『ネトフリシネマinバーチャル渋谷』、バーチャル世界での現実の追体験が示す5G時代のエンタメの姿

『ネトフリシネマinバーチャル渋谷』の可能性

 渋谷区が推進する創造文化都市事業への貢献を目的とした『渋谷5Gエンターテイメントプロジェクト』が新展開を迎えている。KDDI (au 5G)とNetflixが提携し、渋谷区公認の配信プラットフォーム「バーチャル渋谷」にて、新たな視聴体験を提供する『ネトフリシネマinバーチャル渋谷』が10月9日よりスタートした。

 『バーチャル渋谷』内で行われる“仮想のNetflix作品上映会”となった「ネトフリシネマ」では、10月28日までの間に毎週末、『日本沈没2020』、『バキ』、『アグレッシブ烈子』、『攻殻機動隊 SAC_2045』といったNetflixオリジナルアニメシリーズ4作品を上映。Netflix作品をバーチャル空間内で鑑賞できる珍しいイベントとなる。

 バーチャルイベントプラットフォーム『cluster』からアクセスできる『バーチャル渋谷』では、今年5月のオープン時にも『攻殻機動隊 SAC_2045』のトークセッションを実施。その際には、バーチャルの世界に現れた仮想の渋谷スクランブル交差点周辺にアバター化した作品のファンが集合し、白熱したトークセッションに耳を傾けたことも記憶に新しい。

 今回のイベントでは、現実の世界でもビジネスパートナーであるKDDIとNetflixがタッグを組んでいる。そのことから現在のエンタメ業界では、バーチャルの世界も重要なビジネスの市場になっているという印象を受ける。

 バーチャル空間での上映会は、オンラインゲーム『フォートナイト』内で、今年9月に日本でも公開された話題の映画『TENET』の予告編のプレミアや関連作品を上映する『Movie Nite』が行われるなど、バーチャル空間は新しいプロモーションの場として、大きな注目を集めている。

 また、コロナ禍においては、感染リスクがあるため現実世界で多くの人が集まるイベントの開催は難しい。しかし、こういった形であれば制限なくエンタメを楽しめるため、バーチャルイベントは、ウィズ・コロナ時代の新たなエンタメ体験の在り方として、急速に普及しつつある。

 今回の「ネトフリシネマ」は、そういった社会情勢を反映したエンタメイベントとしても注目に値する。しかし、実際に体験して感じたのは、「バーチャル世界で現実世界を追体験すること」に、大きな価値があるということだ。

 例えば、今回の「ネトフリシネマ」で上映される4作品は、Netflixを契約していれば、自宅で好きな時間に1人で鑑賞することができる。また「Teleparty」のようなサードパーティのアプリを使えば、自宅にいても友人同士で同じ作品を共有しながら視聴可能だ。これは利便性という面ではメリットと言える部分ではあるが、体験としてはあくまで自宅でできることの域をでない。

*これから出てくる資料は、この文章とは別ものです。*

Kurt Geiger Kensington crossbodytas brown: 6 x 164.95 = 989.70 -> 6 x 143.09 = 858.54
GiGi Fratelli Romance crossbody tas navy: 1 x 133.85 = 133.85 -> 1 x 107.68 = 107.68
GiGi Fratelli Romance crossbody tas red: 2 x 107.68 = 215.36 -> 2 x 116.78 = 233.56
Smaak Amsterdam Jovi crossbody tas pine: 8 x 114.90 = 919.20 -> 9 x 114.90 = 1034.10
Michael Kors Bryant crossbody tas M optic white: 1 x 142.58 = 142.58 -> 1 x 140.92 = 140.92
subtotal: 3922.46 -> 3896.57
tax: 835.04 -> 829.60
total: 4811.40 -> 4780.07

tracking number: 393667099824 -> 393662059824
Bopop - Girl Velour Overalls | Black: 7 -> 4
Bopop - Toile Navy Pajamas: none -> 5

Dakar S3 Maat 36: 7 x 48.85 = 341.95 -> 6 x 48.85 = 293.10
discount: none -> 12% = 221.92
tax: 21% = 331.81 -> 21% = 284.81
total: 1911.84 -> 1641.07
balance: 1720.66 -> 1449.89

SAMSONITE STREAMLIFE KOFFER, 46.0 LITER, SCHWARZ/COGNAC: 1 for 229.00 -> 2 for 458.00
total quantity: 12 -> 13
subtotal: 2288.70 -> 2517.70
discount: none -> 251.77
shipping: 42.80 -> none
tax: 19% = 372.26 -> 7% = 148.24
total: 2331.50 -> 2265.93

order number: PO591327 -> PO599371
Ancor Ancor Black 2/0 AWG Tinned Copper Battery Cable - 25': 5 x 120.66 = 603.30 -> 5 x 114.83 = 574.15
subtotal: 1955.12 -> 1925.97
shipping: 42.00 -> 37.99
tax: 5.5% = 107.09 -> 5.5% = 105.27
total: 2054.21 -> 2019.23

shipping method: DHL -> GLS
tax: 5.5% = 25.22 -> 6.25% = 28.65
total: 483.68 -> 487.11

 しかし、同じように自宅にいながらでも体験できるネトフリシネマは、あらかじめ上映時間が決まっており、それにあわせて仮想の渋谷に向かうというユーザー側の行動が必須になってくる。またバーチャル渋谷に入った瞬間から上映会が始まるわけではなく、作品を観賞するには仮想のスクランブル交差点に設置されたスクリーンに向かう必要がある。そういった行動体験は、現実世界で映画を観賞する場合に起こる”映画館に向かい、シアタールームの扉を開き、席に着く”という一連の行動に通じるものであり、現実の追体験といえるものだ。

 現実の追体験ということであれば、友人と誘い合わせて、ネトフリシネマを観賞することもそれにあたるだろう。ネトフリシネマでは、VRワールドのリンクを友人と共有することで、同じ作品を観賞することができる。こういった同じ作品を共有しながら視聴することは先述の「Teleparty」でも可能だが、友人同士で時間を合わせて渋谷に出かけるという点で、ネトフリシネマはより現実に近い体験だと言える。

 現実世界と同じようにバーチャル渋谷で待ち合わせて、上映時間になったら一緒にスクリーン前に向かえば、バーチャルでありながらもユーザーはこれまでに自分が体験として知っている感覚を味わうことができる。そういった現実の追体験ができることは「Teleparty」にはないネトフリシネマならではの特徴だと言えるが、特にリアルの世界でも見慣れた場所である渋谷を忠実に再現したバーチャル渋谷であれば、より感情移入しやすくイマーシヴな体験になるはずだ。